Alfonso Salgado

Alfonso Salgado Muñoz

Historian of Latin America / Historiador de América Latina

I am a historian of modern Latin America currently working at Columbia University. Most of my writings have focused on the history of the Chilean Left during the Cold War, with an emphasis on the intersection of ideology and everyday life. The subjects I have written about range from the social and emotional lives of young Communists to Government attempts to cultivate a revolutionary ethos through radio broadcasting. All in all, I have published 15 peer-reviewed articles, 8 chapters in edited volumes, and about a dozen shorter pieces (book reviews, critical studies and translations of primary sources, etc.).

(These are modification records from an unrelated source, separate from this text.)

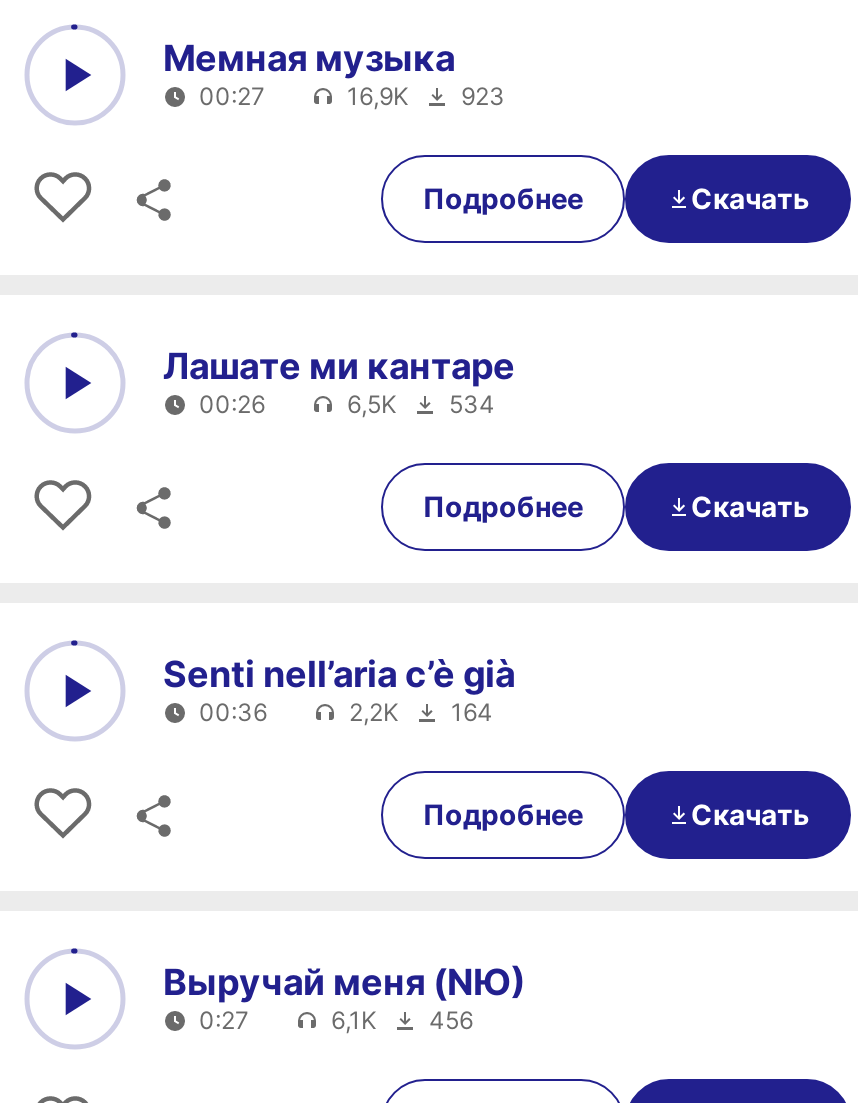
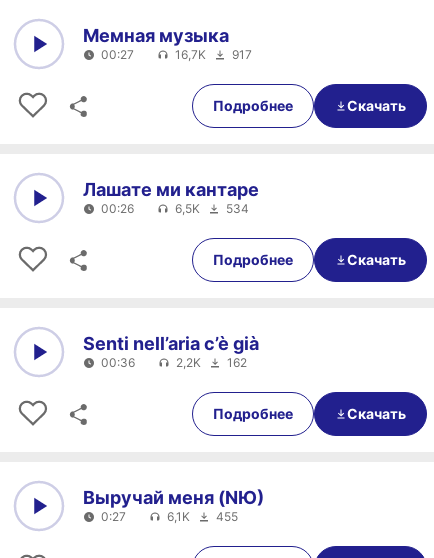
- 16,9K
- 923
+ 16,7K
+ 917

- 2,2K 164
+ 2,2K 162

- 6,1K 456
+ 6,1K 455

I am currently embarking on a completely different research project and writing my first book manuscript, tentatively titled True Socialism or Chaos: American Social Democrats in Cold War Latin America. My book examines the involvement of the Socialist Party of America south of the border from the late 1930s to the early 1970s, using institutional records, periodical publications, and the personal papers of three socialist “experts” on Latin America. It probes the networks created by these globetrotter activists, follows their steps in Lázaro Cárdenas’ Mexico, Rómulo Betancourt’s Venezuela, Fidel Castro’s Cuba, and Salvador Allende’s Chile, and analyzes their interactions with institutions such as the U.S. State Department, the AFL-CIO, and the Socialist International. It is a story of hope and fear, one in which the struggle for democracy and socio-economic reform was undergirded by pervasive anti-communist anxieties.